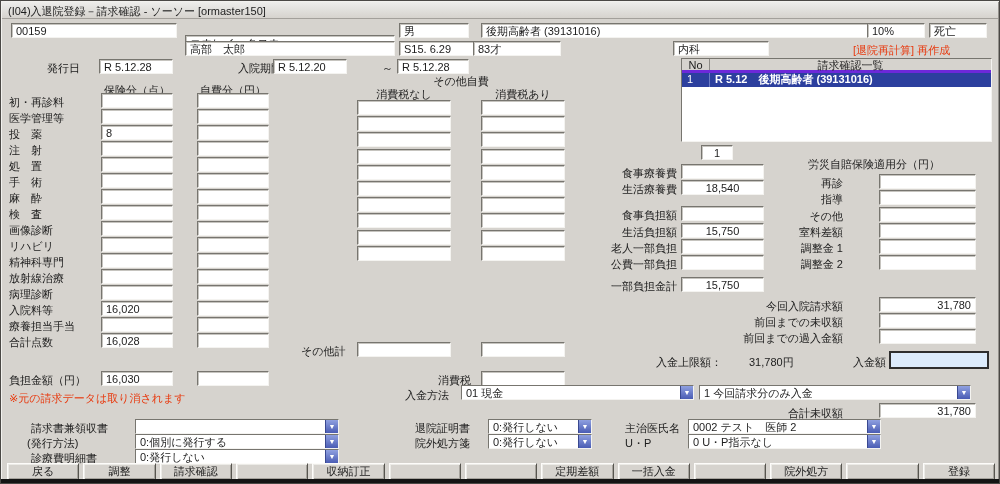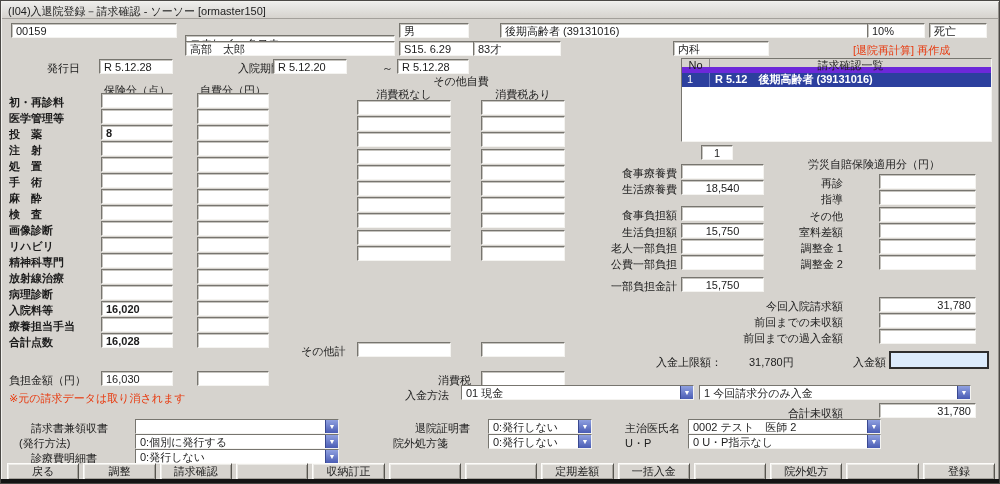--- a/index.html
+++ b/index.html
@@ -56,7 +56,7 @@
   <span class="field abs" style="left:10px;top:22px;width:166px">00159</span>
   <span class="field abs" style="left:184px;top:34px;width:210px">コウレイ　タロウ</span>
   <span class="field abs" style="left:398px;top:22px;width:70px">男</span>
-  <span class="field abs" style="left:499px;top:22px;width:390px">後期高齢者 (39131016)</span>
+  <span class="field abs" style="left:480px;top:22px;width:390px">後期高齢者 (39131016)</span>
   <span class="field abs" style="left:866px;top:22px;width:58px">10%</span>
   <span class="field abs" style="left:928px;top:22px;width:58px">死亡</span>
 

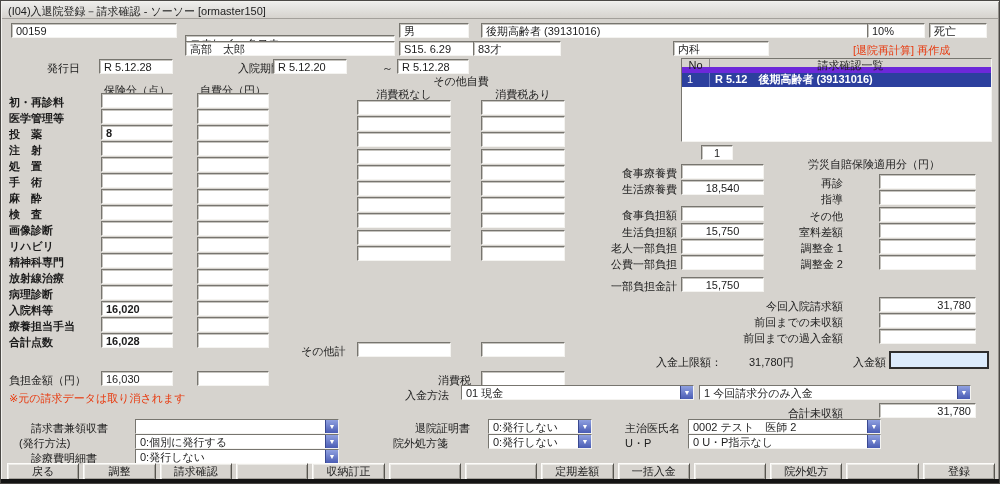--- a/index.html
+++ b/index.html
@@ -17,7 +17,7 @@
 .ctext{position:absolute;left:4px;top:1px;right:15px;line-height:12px;white-space:nowrap;overflow:hidden;}
 .carrow{position:absolute;right:0;top:0;bottom:0;width:13px;background:linear-gradient(#8fa0e0,#4a5cb4);border-left:1px solid #39488f;color:#fff;font-size:7px;line-height:13px;text-align:center;}
 #clist{background:#fff;border:1px solid;border-color:#77756f #f4f3f0 #f4f3f0 #77756f;overflow:hidden;}
-.cl-head{display:flex;height:14px;background:#d6d3ce;border-bottom:6px solid #6d28d9;}
+.cl-head{display:flex;height:14px;background:#d6d3ce;border-bottom:3px solid #6d28d9;}
 .cl-nohead{width:28px;text-align:center;border-right:1px solid #8d8b86;line-height:13px;}
 .cl-titlehead{flex:1;text-align:center;line-height:13px;}
 .cl-row{display:flex;height:14px;background:#2c3f9e;color:#fff;}

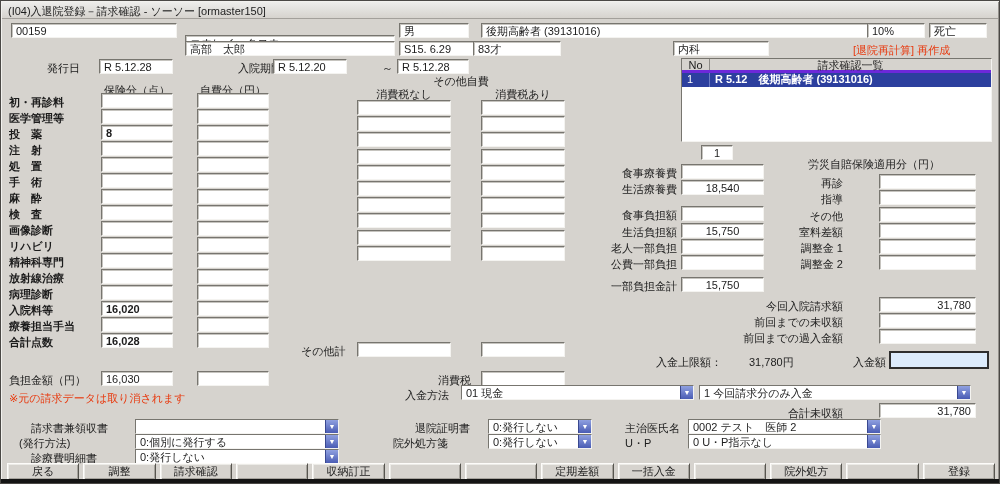--- a/index.html
+++ b/index.html
@@ -24,7 +24,7 @@
 .cl-rno{width:28px;padding-left:5px;border-right:1px solid #6b7bc4;line-height:13px;}
 .cl-rtext{flex:1;padding-left:5px;line-height:13px;white-space:nowrap;overflow:hidden;font-weight:bold;}
 #fee{position:absolute;left:8px;top:92px;width:280px;}
-.fee-row{display:flex;height:16px;font-weight:bold;}
+.fee-row{display:flex;height:16px;}
 .flabel{width:90px;padding-top:2px;white-space:nowrap;overflow:hidden;}
 .f-ins{width:72px;margin-left:2px;flex:none;}
 .f-self{width:72px;margin-left:24px;flex:none;}

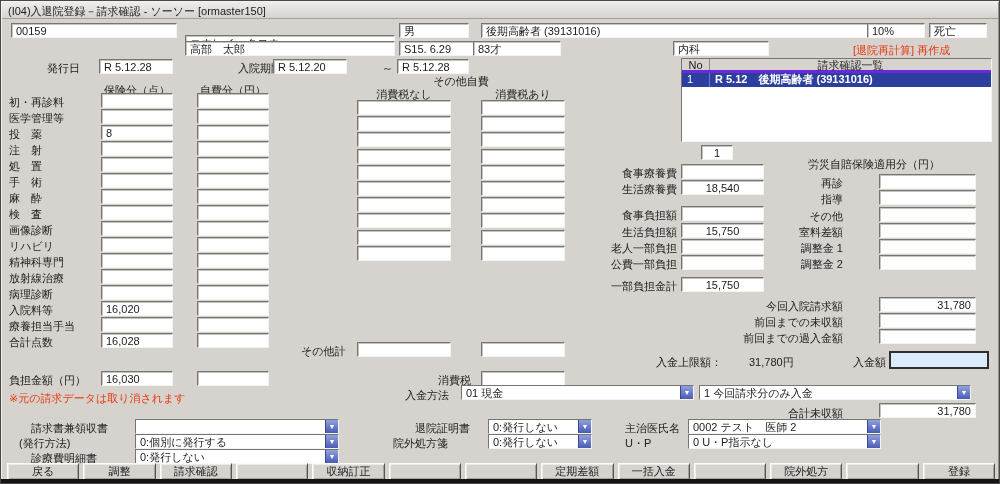--- a/index.html
+++ b/index.html
@@ -371,7 +371,7 @@
     <span class="carrow">▼</span>
   </div>
 
-  <span class="lbl" style="left:18px;top:436px">(発行方法)</span>
+  <span class="lbl" style="left:26px;top:436px">(発行方法)</span>
   <div class="combo abs" style="left:134px;top:433px;width:204px">
     <span class="ctext">0:個別に発行する</span>
     <span class="carrow">▼</span>

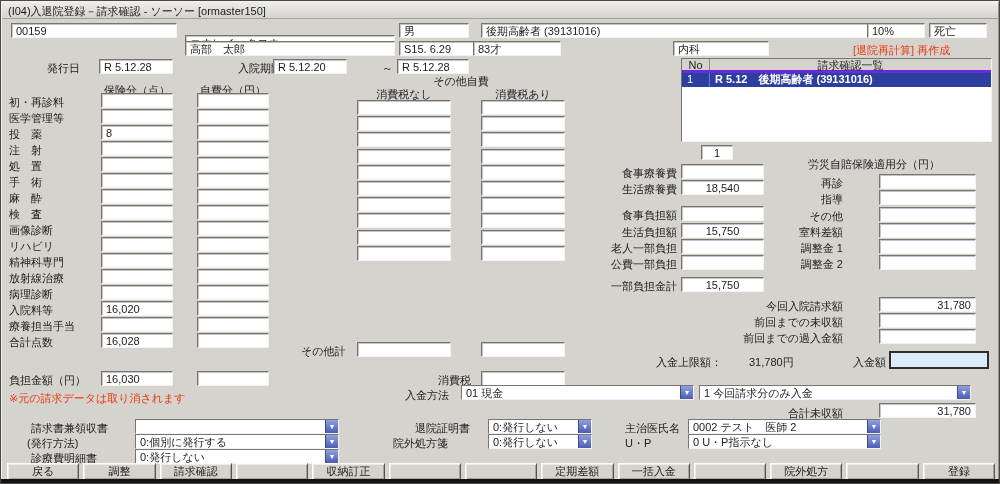--- a/index.html
+++ b/index.html
@@ -376,7 +376,7 @@
     <span class="ctext">0:個別に発行する</span>
     <span class="carrow">▼</span>
   </div>
-  <span class="lbl" style="left:392px;top:436px">院外処方箋</span>
+  <span class="lbl" style="left:414px;top:436px">院外処方箋</span>
   <div class="combo abs" style="left:487px;top:433px;width:104px">
     <span class="ctext">0:発行しない</span>
     <span class="carrow">▼</span>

▸ **PROBLEM TO SOLVE**
Reproduce the data above without a single change, please, but without its pictures.

▸ **SOLUTION FOR THIS EXERCISE**
--- a/index.html
+++ b/index.html
@@ -56,7 +56,7 @@
   <span class="field abs" style="left:10px;top:22px;width:166px">00159</span>
   <span class="field abs" style="left:184px;top:34px;width:210px">コウレイ　タロウ</span>
   <span class="field abs" style="left:398px;top:22px;width:70px">男</span>
-  <span class="field abs" style="left:499px;top:22px;width:390px">後期高齢者 (39131016)</span>
+  <span class="field abs" style="left:480px;top:22px;width:390px">後期高齢者 (39131016)</span>
   <span class="field abs" style="left:866px;top:22px;width:58px">10%</span>
   <span class="field abs" style="left:928px;top:22px;width:58px">死亡</span>
 

--- a/index.html
+++ b/index.html
@@ -17,7 +17,7 @@
 .ctext{position:absolute;left:4px;top:1px;right:15px;line-height:12px;white-space:nowrap;overflow:hidden;}
 .carrow{position:absolute;right:0;top:0;bottom:0;width:13px;background:linear-gradient(#8fa0e0,#4a5cb4);border-left:1px solid #39488f;color:#fff;font-size:7px;line-height:13px;text-align:center;}
 #clist{background:#fff;border:1px solid;border-color:#77756f #f4f3f0 #f4f3f0 #77756f;overflow:hidden;}
-.cl-head{display:flex;height:14px;background:#d6d3ce;border-bottom:6px solid #6d28d9;}
+.cl-head{display:flex;height:14px;background:#d6d3ce;border-bottom:3px solid #6d28d9;}
 .cl-nohead{width:28px;text-align:center;border-right:1px solid #8d8b86;line-height:13px;}
 .cl-titlehead{flex:1;text-align:center;line-height:13px;}
 .cl-row{display:flex;height:14px;background:#2c3f9e;color:#fff;}

--- a/index.html
+++ b/index.html
@@ -24,7 +24,7 @@
 .cl-rno{width:28px;padding-left:5px;border-right:1px solid #6b7bc4;line-height:13px;}
 .cl-rtext{flex:1;padding-left:5px;line-height:13px;white-space:nowrap;overflow:hidden;font-weight:bold;}
 #fee{position:absolute;left:8px;top:92px;width:280px;}
-.fee-row{display:flex;height:16px;font-weight:bold;}
+.fee-row{display:flex;height:16px;}
 .flabel{width:90px;padding-top:2px;white-space:nowrap;overflow:hidden;}
 .f-ins{width:72px;margin-left:2px;flex:none;}
 .f-self{width:72px;margin-left:24px;flex:none;}

--- a/index.html
+++ b/index.html
@@ -371,7 +371,7 @@
     <span class="carrow">▼</span>
   </div>
 
-  <span class="lbl" style="left:18px;top:436px">(発行方法)</span>
+  <span class="lbl" style="left:26px;top:436px">(発行方法)</span>
   <div class="combo abs" style="left:134px;top:433px;width:204px">
     <span class="ctext">0:個別に発行する</span>
     <span class="carrow">▼</span>

--- a/index.html
+++ b/index.html
@@ -376,7 +376,7 @@
     <span class="ctext">0:個別に発行する</span>
     <span class="carrow">▼</span>
   </div>
-  <span class="lbl" style="left:392px;top:436px">院外処方箋</span>
+  <span class="lbl" style="left:414px;top:436px">院外処方箋</span>
   <div class="combo abs" style="left:487px;top:433px;width:104px">
     <span class="ctext">0:発行しない</span>
     <span class="carrow">▼</span>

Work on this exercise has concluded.